Saat ini sisa-sisa peninggalan Keraton Kartasura menjadi tanggungjawab Dinas Pendidikan dan Kebudayaan (Disdikbud) Sukoharjo, setelah pelimpahan dari Badan Pelestarian Cagar Budaya (BPJB) Jawa Tengah tahun 2020 lalu.

Sejarah Keraton Kartasura

Saat pemberontakan Trunajaya, Amangkurat I beserta keluarganya mengungsi kearah barat termasuk putranya yaitu Raden Mas Rahmat.

Dalam pengungsiannya, dia mengangkat kembali Raden Mas Rahmat sebagai adipati anom, sebelumnya hak putra mahkota telah diberikan kepada Pangeran Puger.

Singkat cerita, Amangkurat I meninggal dunia dalam pelarian dan dimakamkan di Tegalarum.

Berkat bantuan VOC, Raden Mas Rahmat menyatakan diri sebagai susuhunan Mataram Islam dengan gelar Amangkurat II.

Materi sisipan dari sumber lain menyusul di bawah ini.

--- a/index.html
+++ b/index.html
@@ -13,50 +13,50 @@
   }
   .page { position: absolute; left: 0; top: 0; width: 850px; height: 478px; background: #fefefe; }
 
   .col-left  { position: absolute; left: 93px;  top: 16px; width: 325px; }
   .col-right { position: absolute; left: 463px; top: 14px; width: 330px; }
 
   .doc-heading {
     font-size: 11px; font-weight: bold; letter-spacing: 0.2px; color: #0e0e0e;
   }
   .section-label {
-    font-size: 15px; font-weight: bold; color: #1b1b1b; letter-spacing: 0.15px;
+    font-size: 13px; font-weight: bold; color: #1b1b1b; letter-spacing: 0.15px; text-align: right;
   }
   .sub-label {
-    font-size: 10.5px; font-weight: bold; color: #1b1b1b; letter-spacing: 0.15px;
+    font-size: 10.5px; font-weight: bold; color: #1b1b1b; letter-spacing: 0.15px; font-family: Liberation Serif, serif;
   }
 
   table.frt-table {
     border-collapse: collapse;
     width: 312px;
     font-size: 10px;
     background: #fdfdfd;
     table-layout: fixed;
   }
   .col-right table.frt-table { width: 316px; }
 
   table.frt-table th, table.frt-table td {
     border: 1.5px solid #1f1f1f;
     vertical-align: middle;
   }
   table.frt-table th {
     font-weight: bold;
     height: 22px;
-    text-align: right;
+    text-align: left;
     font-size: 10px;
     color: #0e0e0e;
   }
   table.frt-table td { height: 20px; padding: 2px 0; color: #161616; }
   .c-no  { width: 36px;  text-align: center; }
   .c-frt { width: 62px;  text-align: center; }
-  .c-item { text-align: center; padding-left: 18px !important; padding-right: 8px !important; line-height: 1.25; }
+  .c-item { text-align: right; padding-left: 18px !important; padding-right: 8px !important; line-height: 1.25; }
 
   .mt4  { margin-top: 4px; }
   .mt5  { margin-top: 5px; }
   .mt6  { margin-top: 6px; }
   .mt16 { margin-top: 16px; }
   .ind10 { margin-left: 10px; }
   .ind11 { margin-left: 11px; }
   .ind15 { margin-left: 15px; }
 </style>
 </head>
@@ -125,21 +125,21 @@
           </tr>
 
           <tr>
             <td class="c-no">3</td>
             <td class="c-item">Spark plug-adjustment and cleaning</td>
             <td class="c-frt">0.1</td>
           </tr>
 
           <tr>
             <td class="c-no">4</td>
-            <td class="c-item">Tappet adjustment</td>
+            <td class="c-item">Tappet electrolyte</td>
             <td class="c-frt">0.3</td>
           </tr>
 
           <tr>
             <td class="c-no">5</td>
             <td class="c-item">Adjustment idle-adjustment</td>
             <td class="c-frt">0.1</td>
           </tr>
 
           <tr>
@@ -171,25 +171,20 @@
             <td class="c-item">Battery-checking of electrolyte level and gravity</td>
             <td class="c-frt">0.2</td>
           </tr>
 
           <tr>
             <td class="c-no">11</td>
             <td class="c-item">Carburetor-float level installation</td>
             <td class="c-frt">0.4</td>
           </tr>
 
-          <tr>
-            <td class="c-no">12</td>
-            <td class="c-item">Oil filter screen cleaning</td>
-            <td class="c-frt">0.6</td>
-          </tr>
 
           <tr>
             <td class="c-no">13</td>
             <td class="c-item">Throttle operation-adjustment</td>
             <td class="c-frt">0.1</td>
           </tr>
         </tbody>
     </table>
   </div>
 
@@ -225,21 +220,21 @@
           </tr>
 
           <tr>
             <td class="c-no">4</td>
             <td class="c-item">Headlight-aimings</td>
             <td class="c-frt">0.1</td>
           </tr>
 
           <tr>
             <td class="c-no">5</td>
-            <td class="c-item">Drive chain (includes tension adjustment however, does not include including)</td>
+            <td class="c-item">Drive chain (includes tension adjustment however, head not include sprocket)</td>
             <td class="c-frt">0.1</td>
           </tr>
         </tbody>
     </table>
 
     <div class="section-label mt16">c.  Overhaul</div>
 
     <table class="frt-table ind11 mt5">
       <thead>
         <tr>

Pada tahun 1678 Amangkurat II mengerahkan pasukannya menyerang Trunajaya di Kediri.

Pasukan pemberontak kewalahan menghadapi Mataram yang dibantu serdadu VOC.

Setelah melalui pertempuran tersebut, Trunajaya tertangkap dan dijatuhi hukuman mati.

Kekuasaan Mataram berhasil dipulihkan oleh Amangkurat II.

Amangkurat II kemudian menarik pasukannya menuju Semarang, kemudian ia memerintahkan kepada Patih Nerangkusuma agar membuka hutan Wanakerta yang akan dibangun menjadi keraton baru.

Pada hari Rebo Pon, tanggal 27 Ruwah, tahun Alip 1603 AJ, bertepatan dengan tanggal 11 September 1680 M, Amangkurat II secara resmi menempati Keraton Kartasura dan memindahkan pusat pemerintahannya di sana.